Temos de ser cuidadosos
com a considerada boa literatura
O Prémio Nobel de Literatura 2017, Kazuo Ishiguro, considera que, após a queda do "Muro de Berlim", em 1989, o mundo vive uma era de "complacência e oportunidades perdidas", dominada por "enormes desigualdades". O escritor britânico, de origem japonesa, denunciou a situação actual no discurso proferido em Estocolmo, na Academia Sueca, no passado dia 7.
Na ocasião, condenou também as "ideologias de extrema-direita", "nacionalismos tribais", alertou para o racismo, e referiu-se em concreto a 2016, como um ano marcado por acontecimentos políticos deprimentes, na Europa e nos Estados Unidos, contrariando os valores liberais que considerava garantidos.
O autor de "Os Inconsolados", de 63 anos, passou em revista os momentos mais significativos do seu percurso, que foram pontos de viragem na sua vida literária, e referiu-se com pessimismo ao presente, acrescentando ainda que só recentemente percebeu que "vivia há uns quantos anos numa bolha”, alheado da "frustração e preocupações" de muitas pessoas em seu redor.

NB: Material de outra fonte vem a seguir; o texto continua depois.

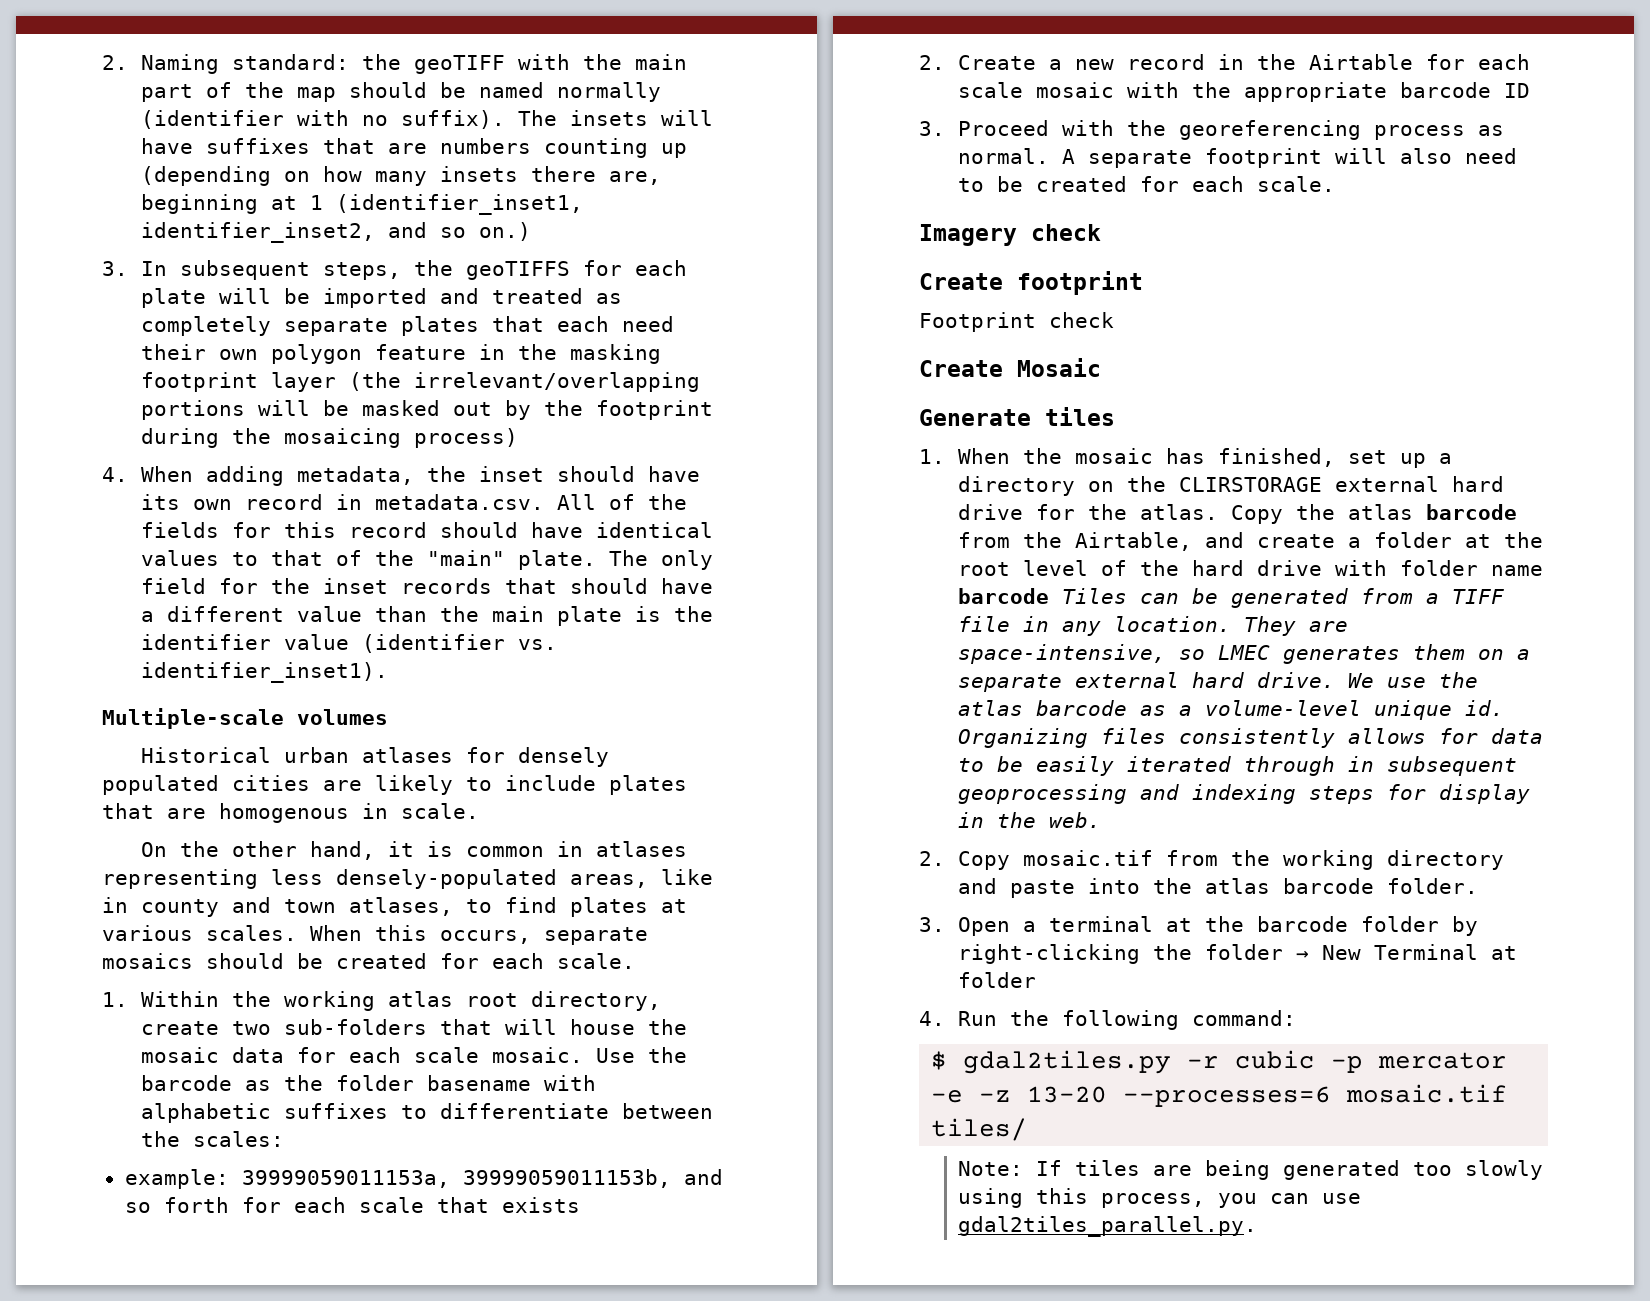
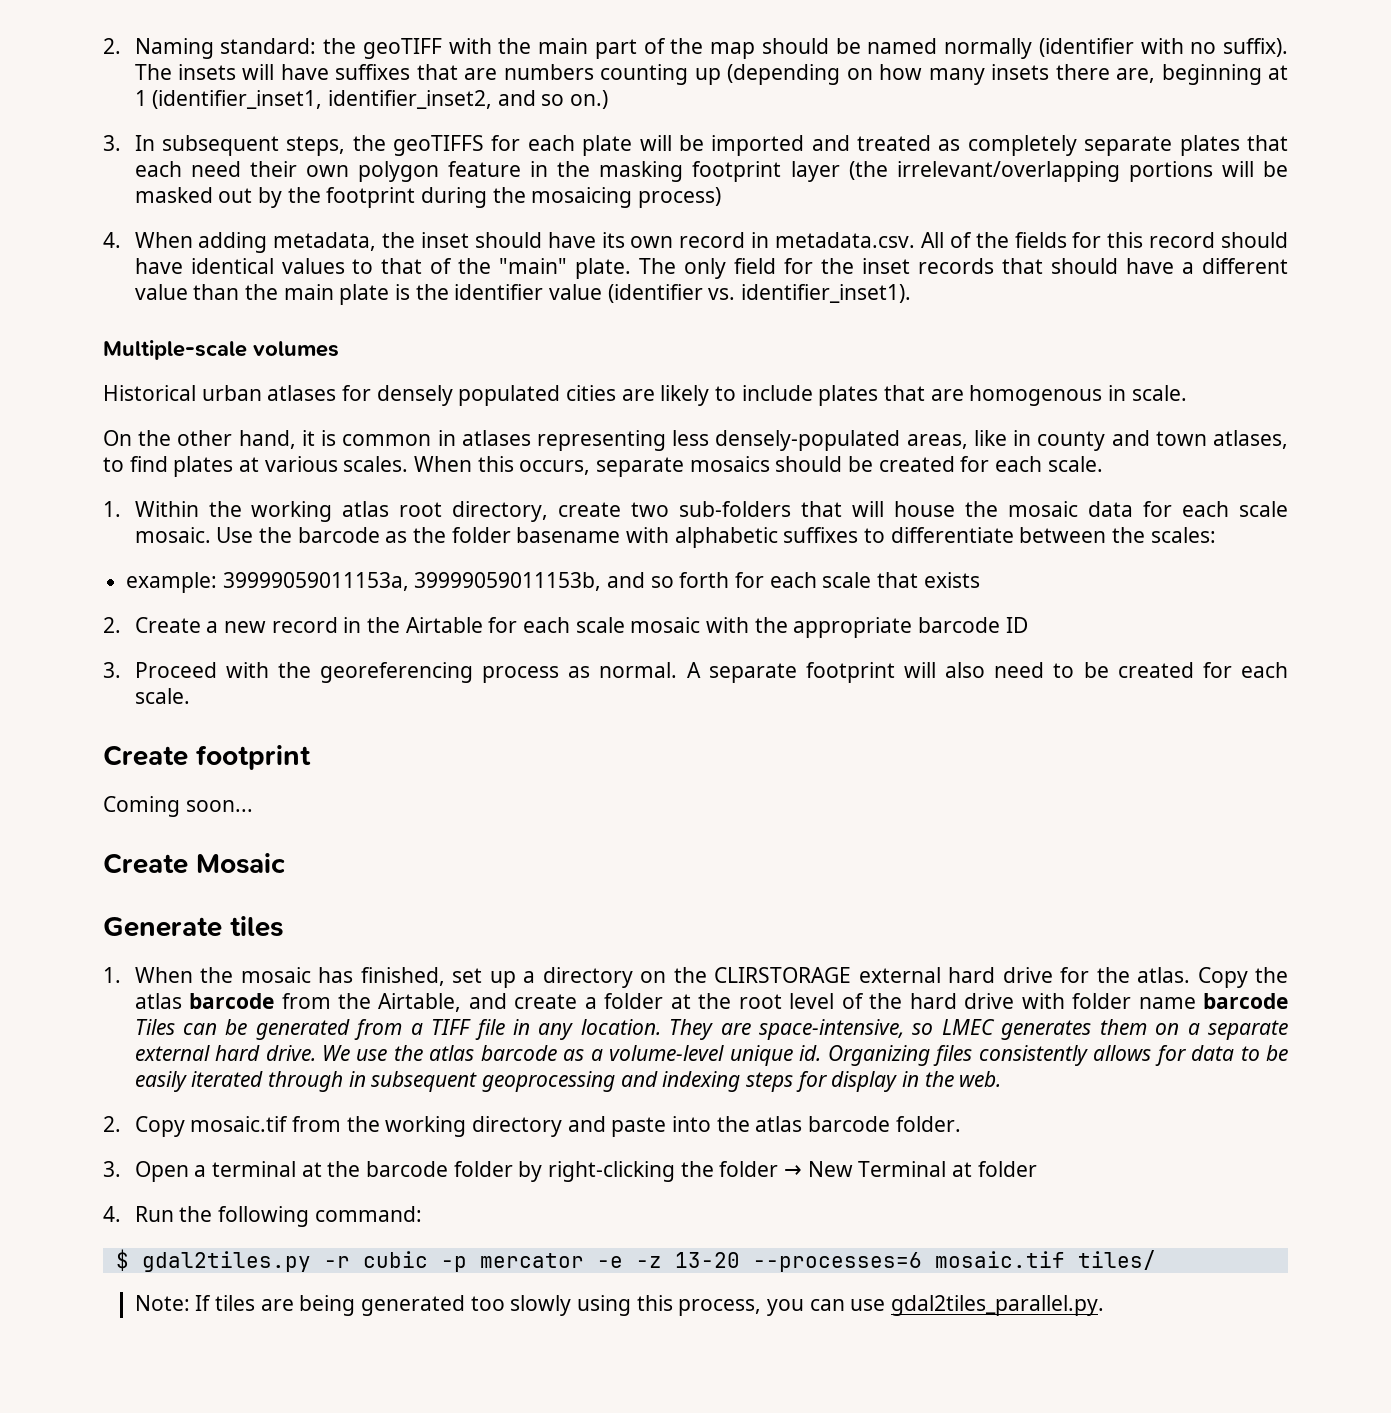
[919,224,1101,246] // Imagery check -> (190, 696) none
[919,312,1114,332] Footprint check -> [103,796,253,817] Coming soon...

A queda do "Muro de Berlim" permitiu, segundo Ishiguro, "o crescimento de enormes desigualdades - de riqueza e oportunidades - entre países e dentro destes".
O Nobel da Literatura referiu-se à "invasão desastrosa do Iraque em 2003" e aos "longos anos de políticas de austeridade impostas às pessoas comuns, após a escandalosa crise financeira de 2008".
Estas circunstâncias levaram a um presente em que "proliferam ideologias de extrema-direita e os nacionalismos tribais", e o regresso do racismo "nas suas formas tradicionais e nas suas versões modernas e maquilhadas", um fenómeno que desperta "sob as nossas ruas civilizadas como um monstro que desperta".
O autor de "Quando Éramos Órfãos” entende que, por outro lado, tudo que aconteceu em 2016 forçou-o a admitir que "o avanço imparável dos valores liberais que ele tinha dado por certo", desde sua infância, “poderá ter sido uma mera ilusão".
Para Ishiguro, atualmente, parece faltar "uma causa progressista que nos una". "Em vez disso" – acrescentou - "mesmo nas democracias ricas do Ocidente, estamos a dividir-nos em facções rivais, competindo como cães, por recursos e poder".
No termo da sua intervenção, na Academia Sueca, Ishiguro fez um apelo à comunidade literária: "É difícil mudar o mundo, mas pensemos no modo como podemos mudar o nosso 'pequeno mundo' da literatura, onde escrevemos, lemos, recomendamos, criticamos e premiamos os livros. Se pretendemos ter um papel relevante neste futuro incerto, se pretendemos obter o melhor dos escritores de hoje e de amanhã, temos de ampliar a nossa diversidade".
> Em primeiro lugar, devemos ampliar o nosso mundo literário, para incorporar muitas mais vozes provenientes de outras, que não as 'zonas de conforto' do primeiro mundo. Temos de procurar mais energia para descobrir o melhor de culturas literárias desconhecidas, tanto de escritores de países distantes, como nas nossas próprias comunidades".
> Em segundo lugar, temos de ser cuidadosos com o que consideramos boa literatura; não podemos ser conservadores, nem estreitar a nossa definição. A próxima geração trará todo o tipo de novos modos, importantes e maravilhosos, de contar histórias. Temos de manter a mente aberta, em especial no que diz respeito a género e forma, para poder apoiar e aplaudir os melhores".
A concluir observou que "num tempo de divisões perigosamente crescentes, devemos escutar. A boa escrita e a boa leitura que derrubam barreiras. Temos de encontrar uma nova ideia, uma grande visão humanista em torno do que congregamos", disse o autor que tem vários livros publicados em Portugal: “Os Despojos do Dia”, “As Colinas de Nagasaki”, “Um Artista do Mundo Transitório", “Quando Éramos Órfãos”, “Nocturnos”, “O gigante enterrado”.